▽

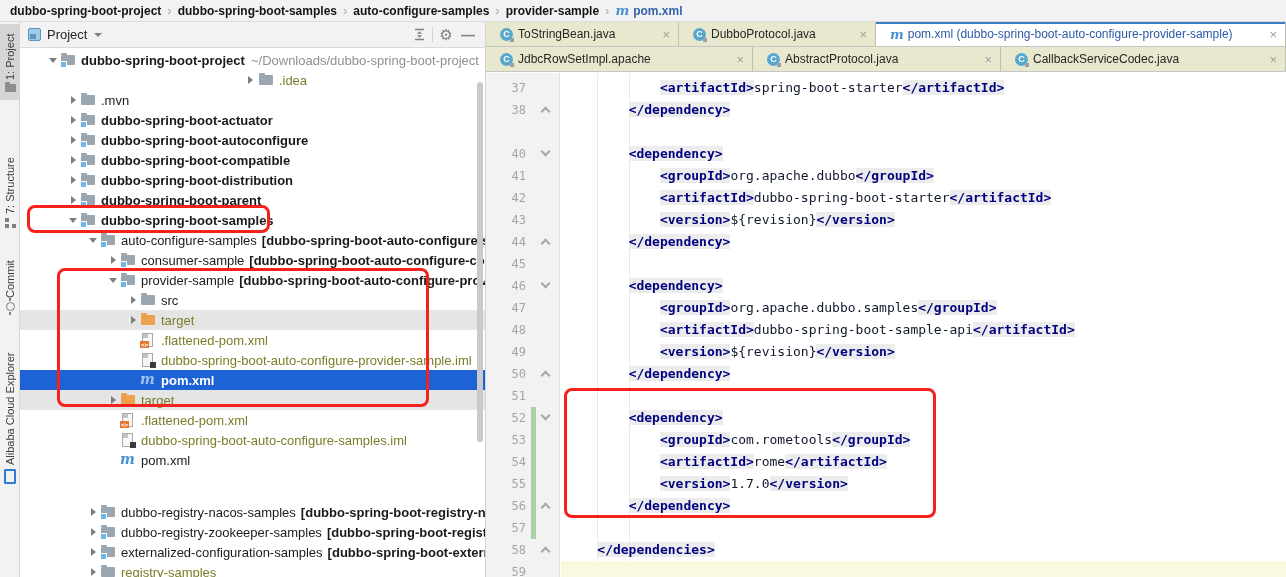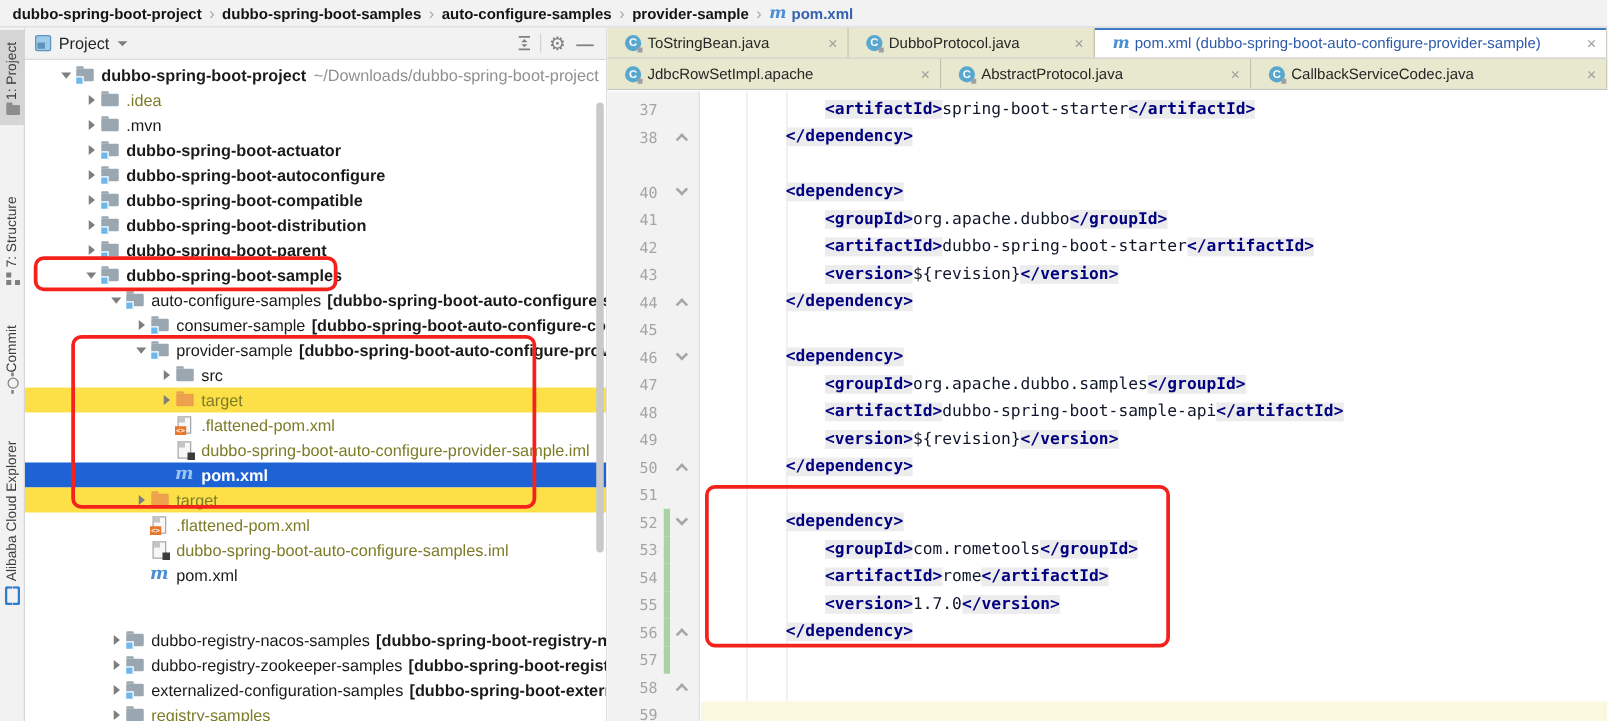--- a/index.html
+++ b/index.html
@@ -195,7 +195,7 @@
           <span class="t-name bold">dubbo-spring-boot-project</span>
           <span class="t-path">~/Downloads/dubbo-spring-boot-project</span>
         </div>
-        <div class="trow" style="padding-left: 46px;">
+        <div class="trow" style="padding-left: 46px; justify-content: center;">
           <span class="arrow">
             <span class="tri-r"></span>
           </span>

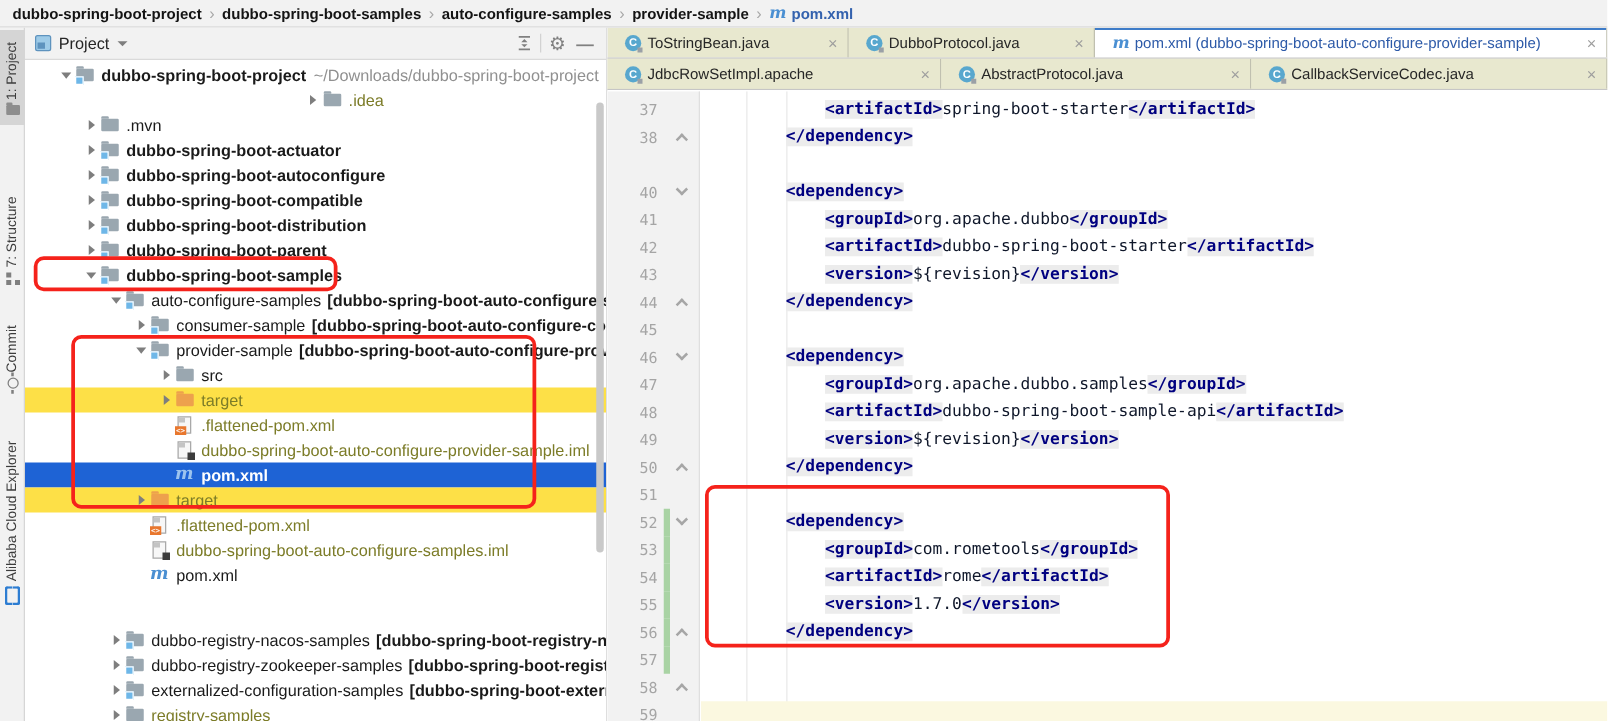--- a/index.html
+++ b/index.html
@@ -59,7 +59,7 @@
 
   #tree { position:relative; width:465px; height:529px; overflow:hidden; padding-top:2px; }
   .trow { height:20px; display:flex; align-items:center; font-size:13px; color:#1a1a1a; white-space:nowrap; overflow:hidden; }
-  .trow.yellow { background:#fde047; }
+  .trow.yellow { background:#e5e5e5; }
   .trow.selected { background:#1e63d5; color:#fff; }
   .trow .arrow { width:14px; flex:0 0 14px; display:flex; align-items:center; justify-content:center; }
   .tri-r { width:0; height:0; border-top:4px solid transparent; border-bottom:4px solid transparent; border-left:5px solid #7e7e7e; }

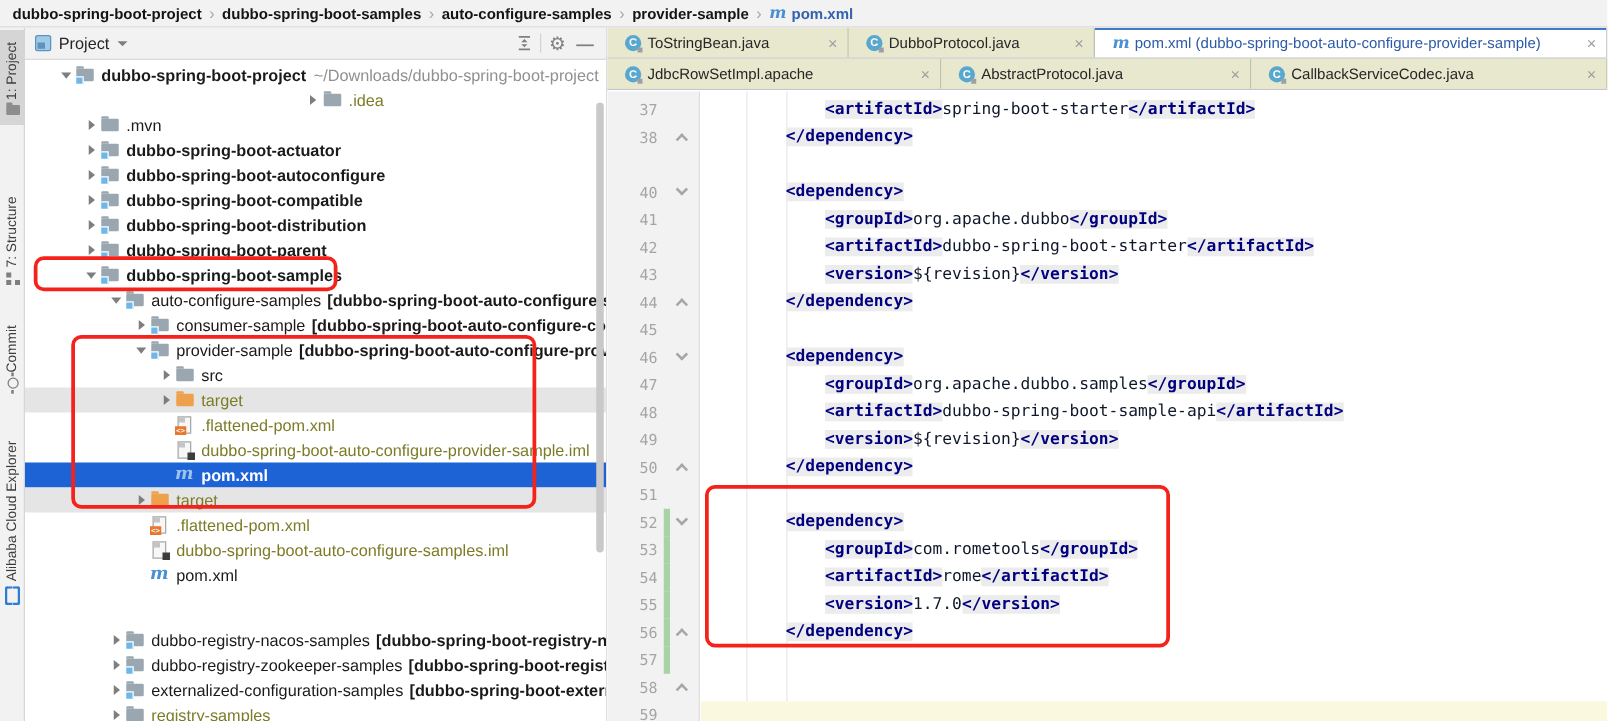--- a/index.html
+++ b/index.html
@@ -581,6 +581,7 @@
         <div class="cline" style="top: 466px;">
           <span class="lnum">58</span>
           <span class="fold u"></span>
+          <span class="ctext">    <span class="tok-t">&lt;/dependencies&gt;</span></span>
         </div>
         <div class="cline current" style="top: 488px;">
           <span class="lnum">59</span>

△

#### [Exercise requirements]
Could you repeat all of the data exactly, minus the pictures?

#### [Response to the task]
--- a/index.html
+++ b/index.html
@@ -195,7 +195,7 @@
           <span class="t-name bold">dubbo-spring-boot-project</span>
           <span class="t-path">~/Downloads/dubbo-spring-boot-project</span>
         </div>
-        <div class="trow" style="padding-left: 46px;">
+        <div class="trow" style="padding-left: 46px; justify-content: center;">
           <span class="arrow">
             <span class="tri-r"></span>
           </span>

--- a/index.html
+++ b/index.html
@@ -59,7 +59,7 @@
 
   #tree { position:relative; width:465px; height:529px; overflow:hidden; padding-top:2px; }
   .trow { height:20px; display:flex; align-items:center; font-size:13px; color:#1a1a1a; white-space:nowrap; overflow:hidden; }
-  .trow.yellow { background:#fde047; }
+  .trow.yellow { background:#e5e5e5; }
   .trow.selected { background:#1e63d5; color:#fff; }
   .trow .arrow { width:14px; flex:0 0 14px; display:flex; align-items:center; justify-content:center; }
   .tri-r { width:0; height:0; border-top:4px solid transparent; border-bottom:4px solid transparent; border-left:5px solid #7e7e7e; }

--- a/index.html
+++ b/index.html
@@ -581,6 +581,7 @@
         <div class="cline" style="top: 466px;">
           <span class="lnum">58</span>
           <span class="fold u"></span>
+          <span class="ctext">    <span class="tok-t">&lt;/dependencies&gt;</span></span>
         </div>
         <div class="cline current" style="top: 488px;">
           <span class="lnum">59</span>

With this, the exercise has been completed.